Nothing but the lines from the one with "- [View the" through the end of the records may appear in the answer, each reproduced exactly, pictures omitted.

════════════════

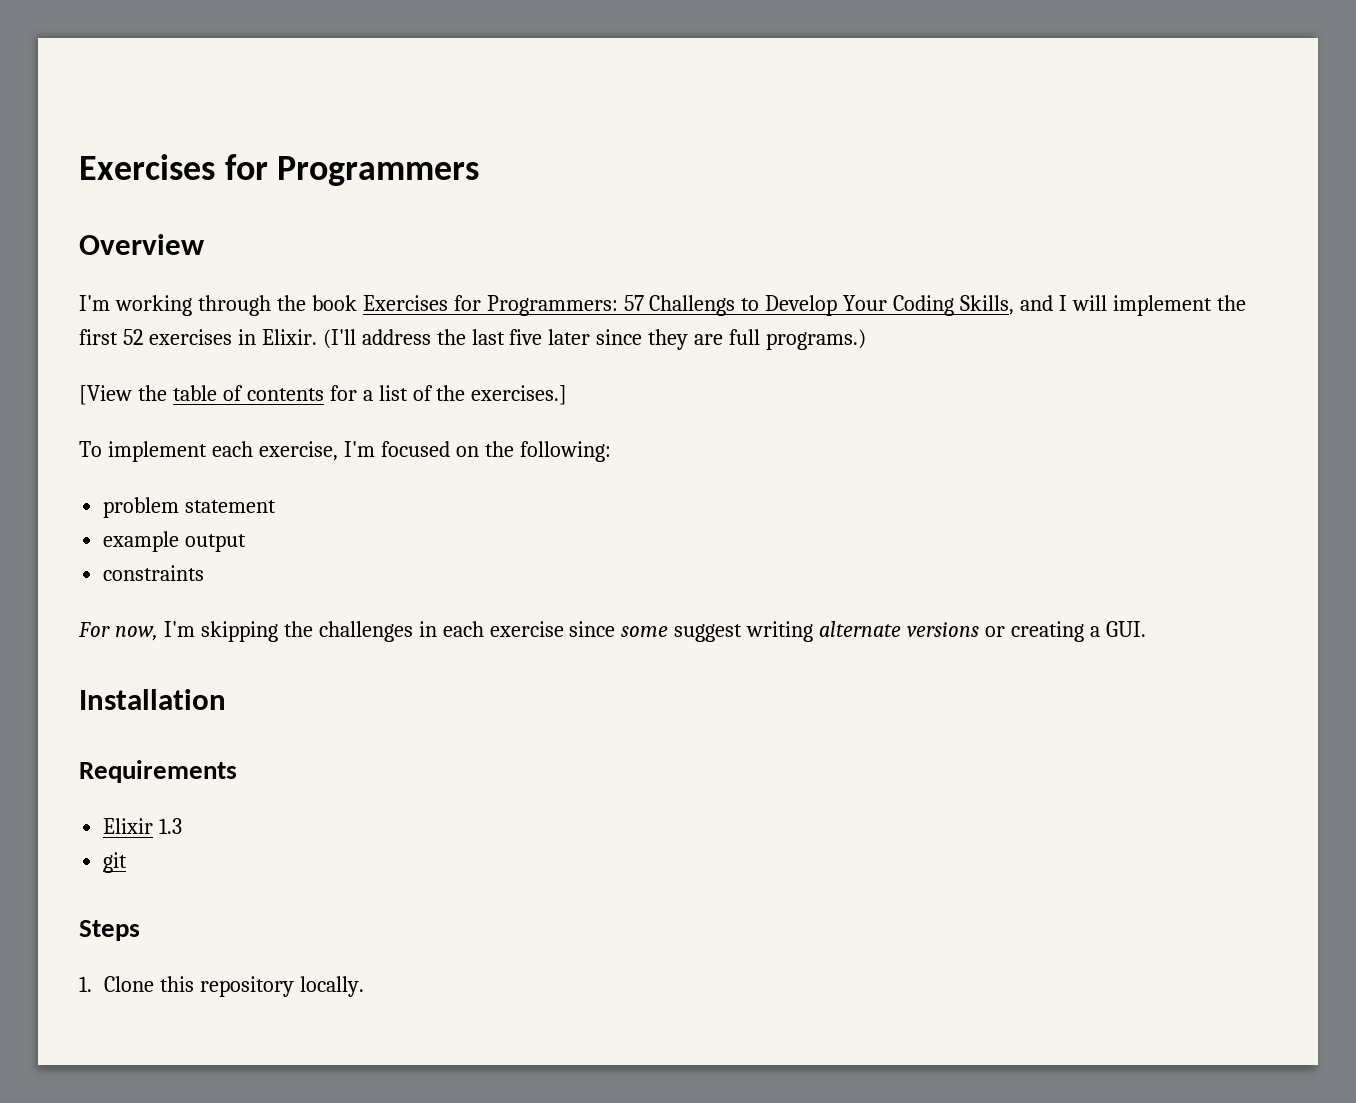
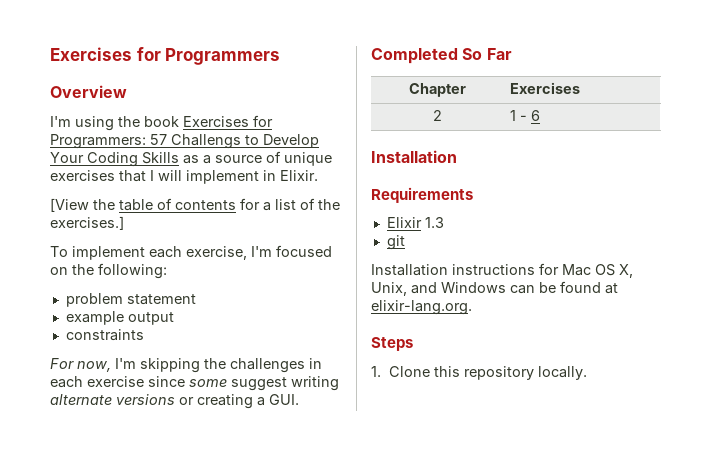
- I'm working through the book Exercises for Programmers: 57 Challengs to Develop Your Coding Skills, and I will implement the first 52 exercises in Elixir. (I'll address the last five later since they are full programs.)
+ I'm using the book Exercises for Programmers: 57 Challengs to Develop Your Coding Skills as a source of unique exercises that I will implement in Elixir.
+ Completed So Far
+ Chapter | Exercises
+ 2 | 1 - 6
+ Installation instructions for Mac OS X, Unix, and Windows can be found at elixir-lang.org.

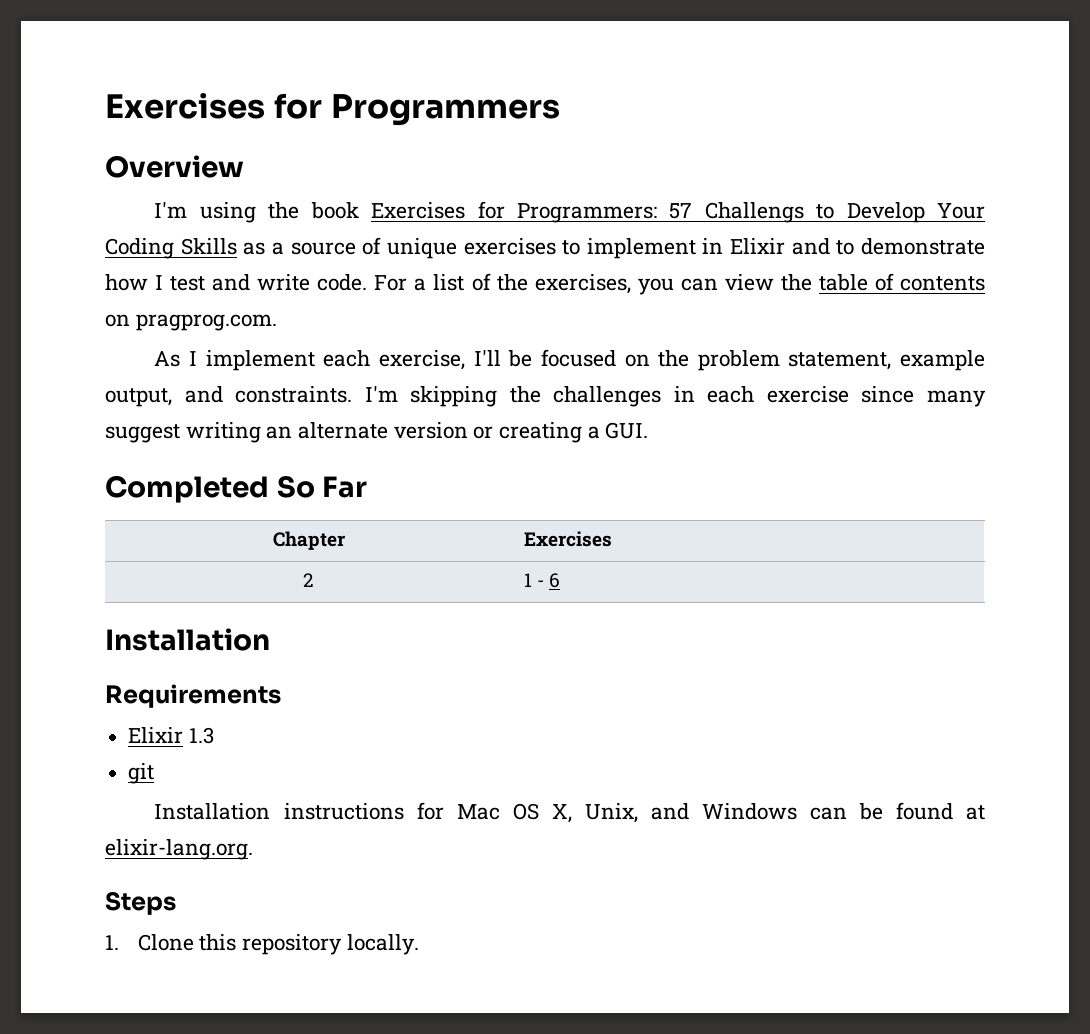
- I'm using the book Exercises for Programmers: 57 Challengs to Develop Your Coding Skills as a source of unique exercises that I will implement in Elixir.
- [View the table of contents for a list of the exercises.]
- To implement each exercise, I'm focused on the following:
- problem statement
- example output
- constraints
- For now, I'm skipping the challenges in each exercise since some suggest writing alternate versions or creating a GUI.
+ I'm using the book Exercises for Programmers: 57 Challengs to Develop Your Coding Skills as a source of unique exercises to implement in Elixir and to demonstrate how I test and write code. For a list of the exercises, you can view the table of contents on pragprog.com.
+ As I implement each exercise, I'll be focused on the problem statement, example output, and constraints. I'm skipping the challenges in each exercise since many suggest writing an alternate version or creating a GUI.

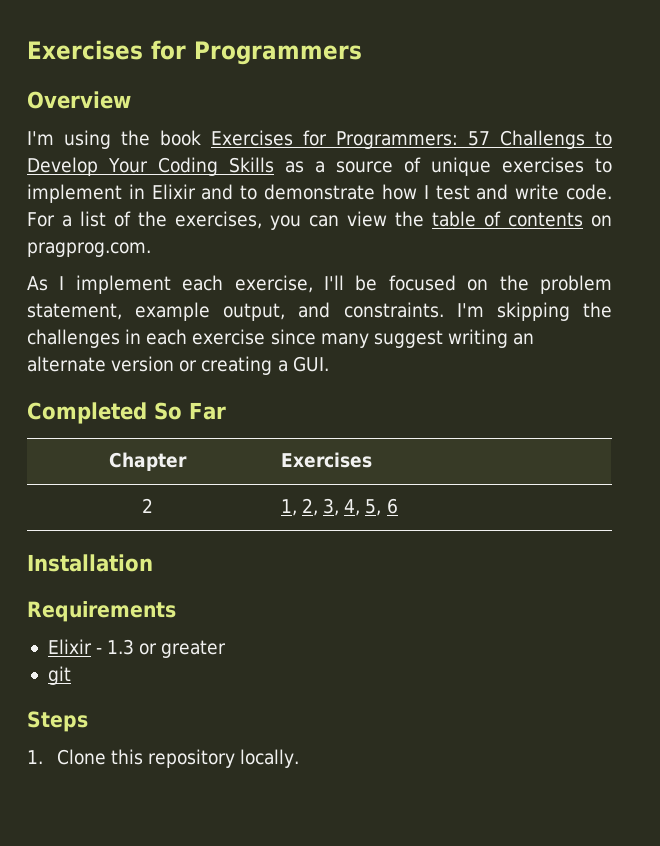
- 2 | 1 - 6
+ 2 | 1, 2, 3, 4, 5, 6
- Elixir 1.3
+ Elixir - 1.3 or greater
- Installation instructions for Mac OS X, Unix, and Windows can be found at elixir-lang.org.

════════════════

(Written answer):
- [View the table of contents for a list of the exercises.]
- To implement each exercise, I'm focused on the following:
- problem statement
- example output
- constraints
- For now, I'm skipping the challenges in each exercise since some suggest writing alternate versions or creating a GUI.
+ I'm using the book Exercises for Programmers: 57 Challengs to Develop Your Coding Skills as a source of unique exercises to implement in Elixir and to demonstrate how I test and write code. For a list of the exercises, you can view the table of contents on pragprog.com.
+ As I implement each exercise, I'll be focused on the problem statement, example output, and constraints. I'm skipping the challenges in each exercise since many suggest writing an alternate version or creating a GUI.

- 2 | 1 - 6
+ 2 | 1, 2, 3, 4, 5, 6
- Elixir 1.3
+ Elixir - 1.3 or greater
- Installation instructions for Mac OS X, Unix, and Windows can be found at elixir-lang.org.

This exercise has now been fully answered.